__Task directions__:
Indicate, with the number alone, how many lines in the listing below hold the string "none".

==========

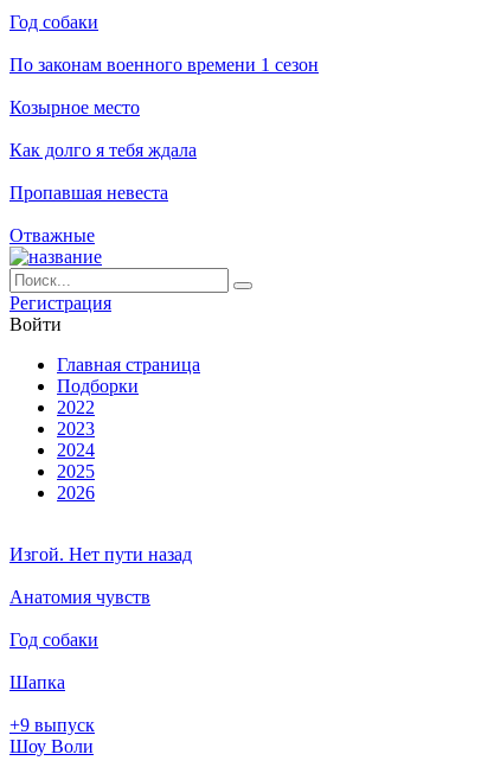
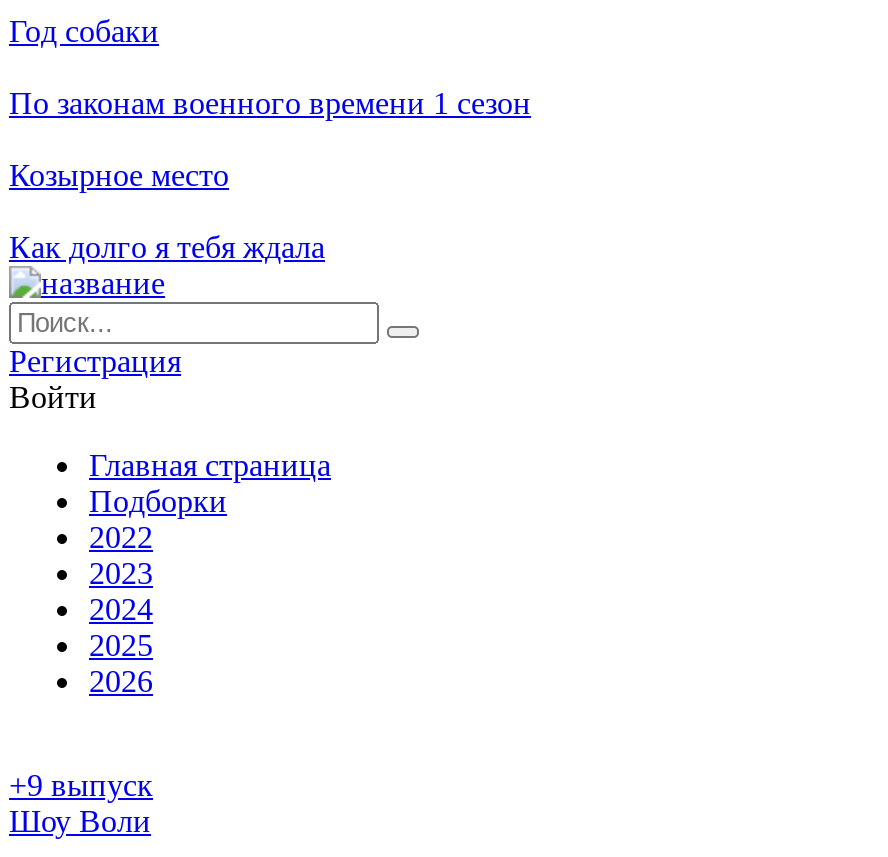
[9,182,168,245] Пропавшая невеста | Отважные -> none
[9,544,192,692] Изгой. Нет пути назад | Анатомия чувств | Год собаки | Шапка -> none

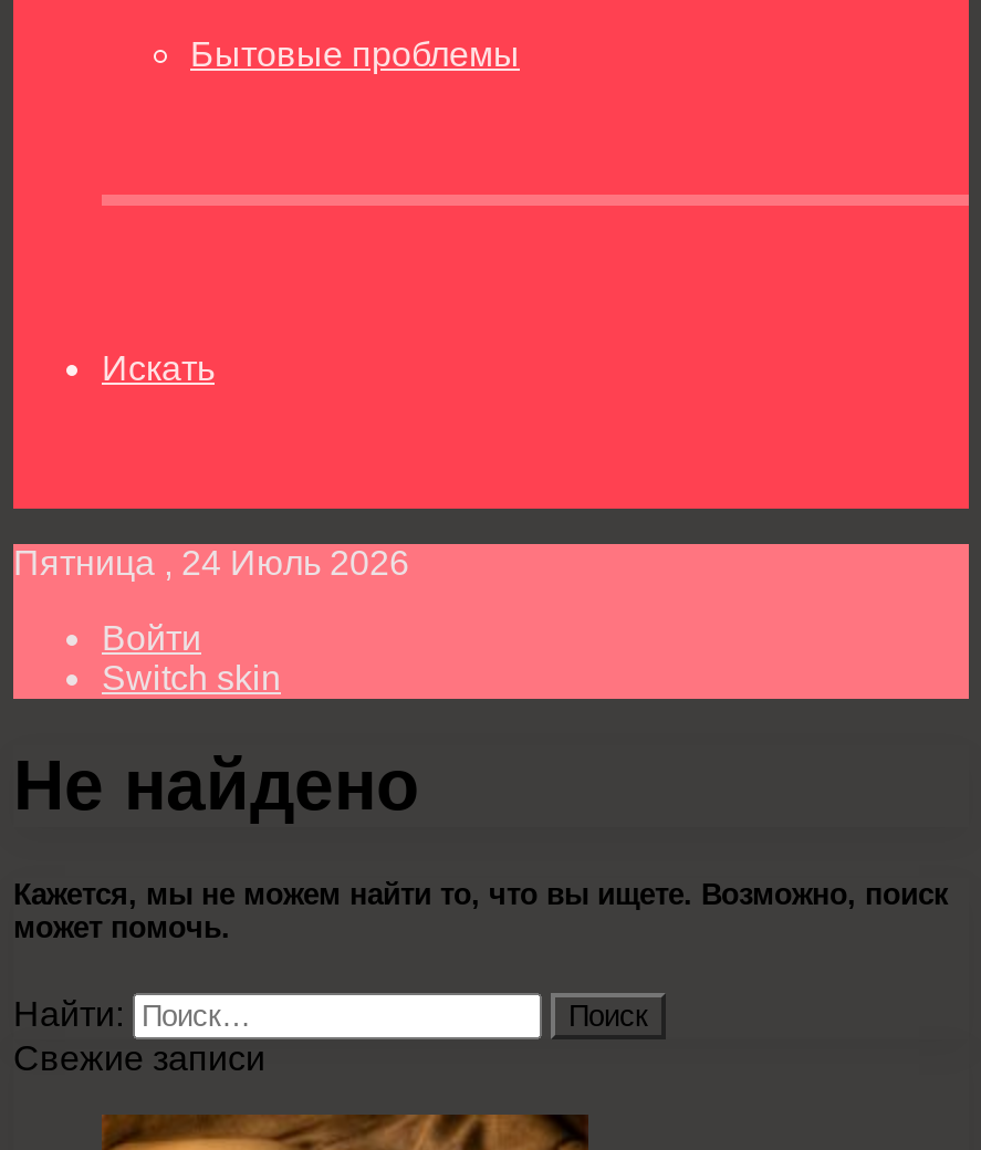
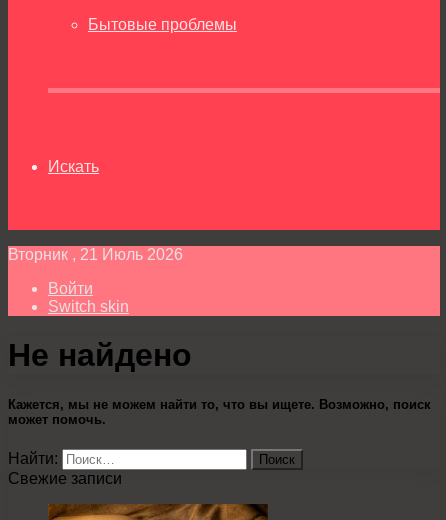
[13,544,409,582] Пятница , 24 Июль 2026 -> [8,246,183,263] Вторник , 21 Июль 2026

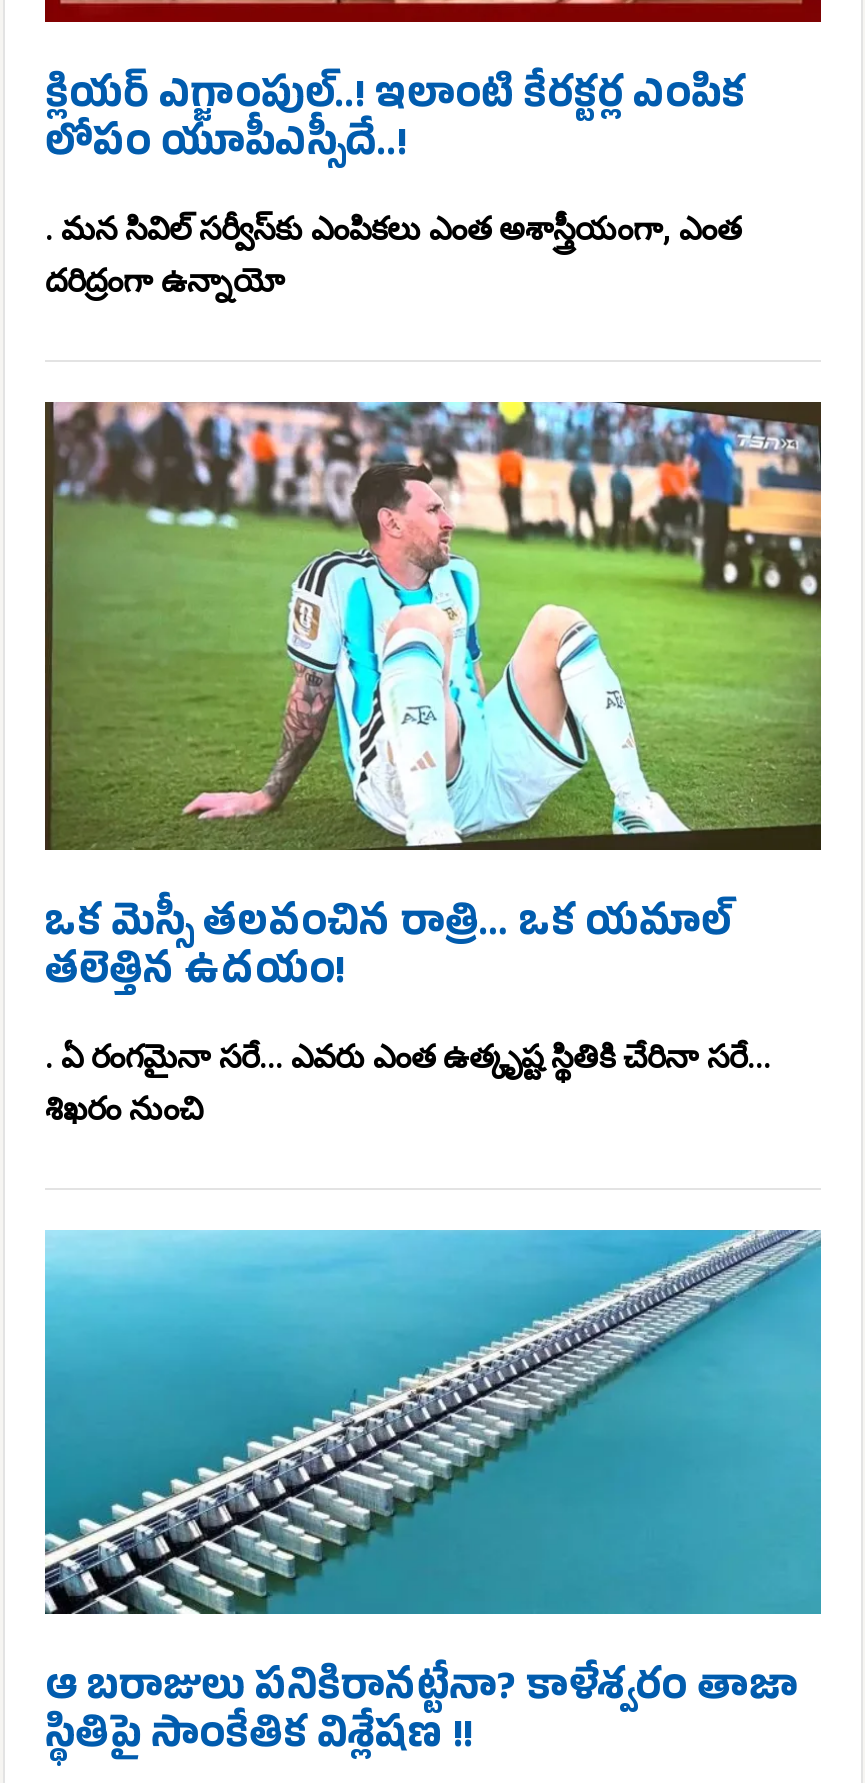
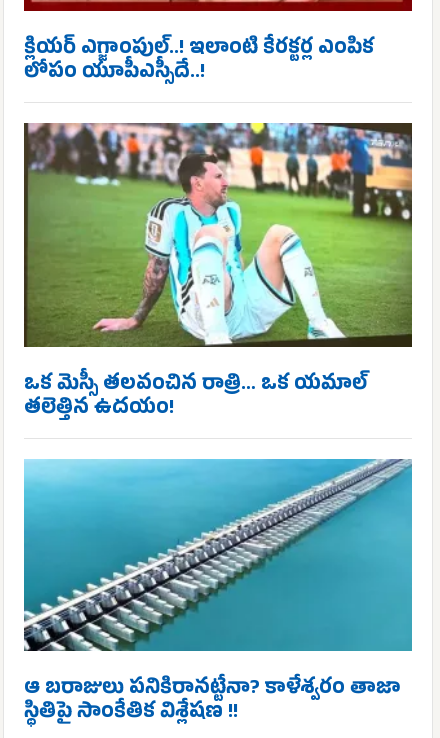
[45,210,741,300] . మన సివిల్ సర్వీస్‌కు ఎంపికలు ఎంత అశాస్త్రీయంగా, ఎంత | దరిద్రంగా ఉన్నాయో -> none
[45,1038,771,1128] . ఏ రంగమైనా సరే... ఎవరు ఎంత ఉత్క‌ృష్ట స్థితికి చేరినా సరే... | శిఖరం నుంచి -> none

==========

__Task result__:
4